● ASSIGNMENT:
Without the pictures, print each of the records below exactly as it appears.

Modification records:

────

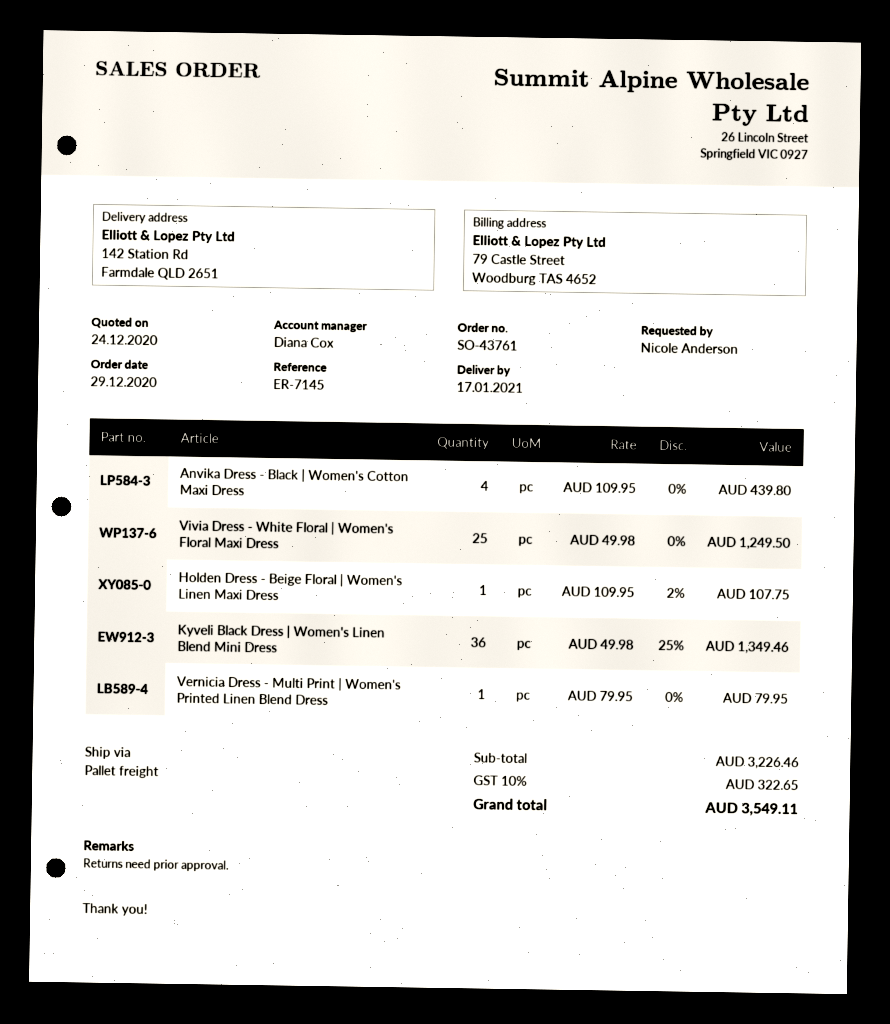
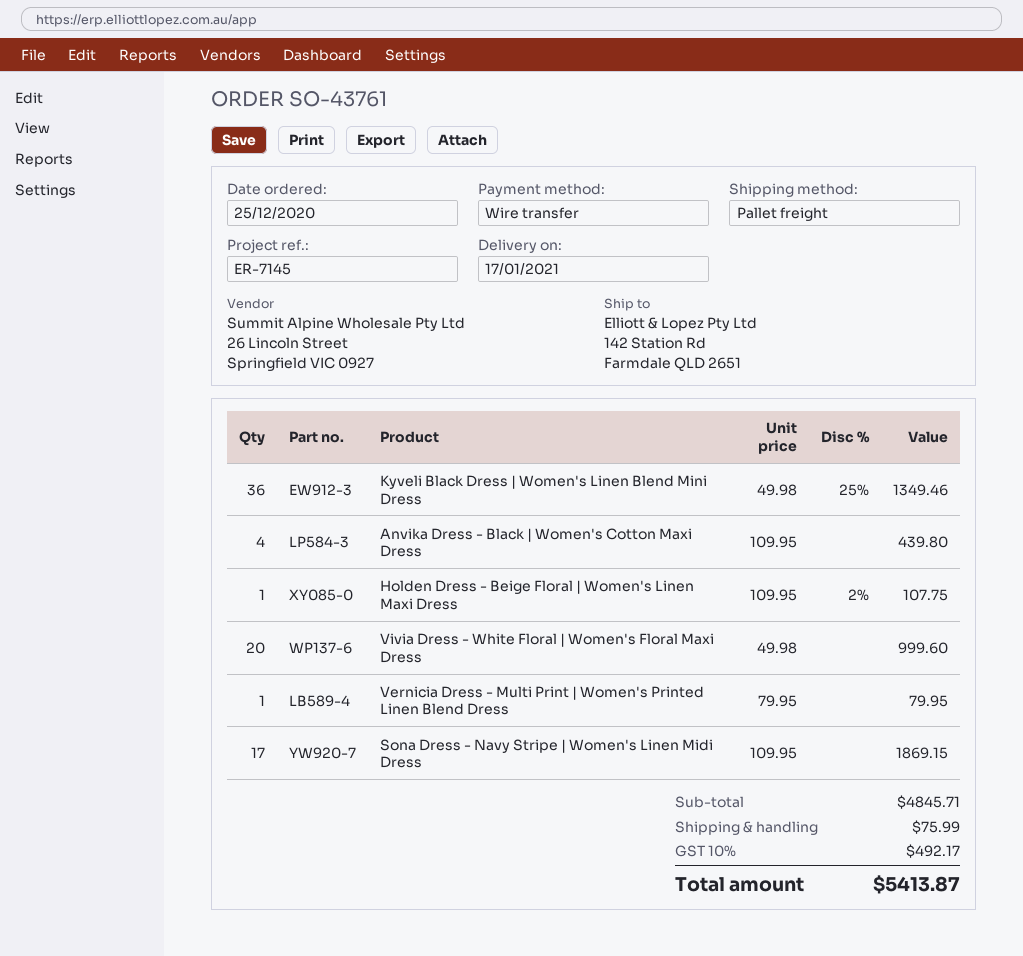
order date: 2020-12-29 -> 2020-12-25
Vivia Dress - White Floral | Women's Floral Maxi Dress: 25 x 49.98 = 1249.50 -> 20 x 49.98 = 999.60
Sona Dress - Navy Stripe | Women's Linen Midi Dress: none -> 17 x 109.95 = 1869.15
subtotal: 3226.46 -> 4845.71
shipping: none -> 75.99
tax: 10% = 322.65 -> 10% = 492.17
total: 3549.11 -> 5413.87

────

● OUTPUT BELOW:
order date: 2020-12-29 -> 2020-12-25
Vivia Dress - White Floral | Women's Floral Maxi Dress: 25 x 49.98 = 1249.50 -> 20 x 49.98 = 999.60
Sona Dress - Navy Stripe | Women's Linen Midi Dress: none -> 17 x 109.95 = 1869.15
subtotal: 3226.46 -> 4845.71
shipping: none -> 75.99
tax: 10% = 322.65 -> 10% = 492.17
total: 3549.11 -> 5413.87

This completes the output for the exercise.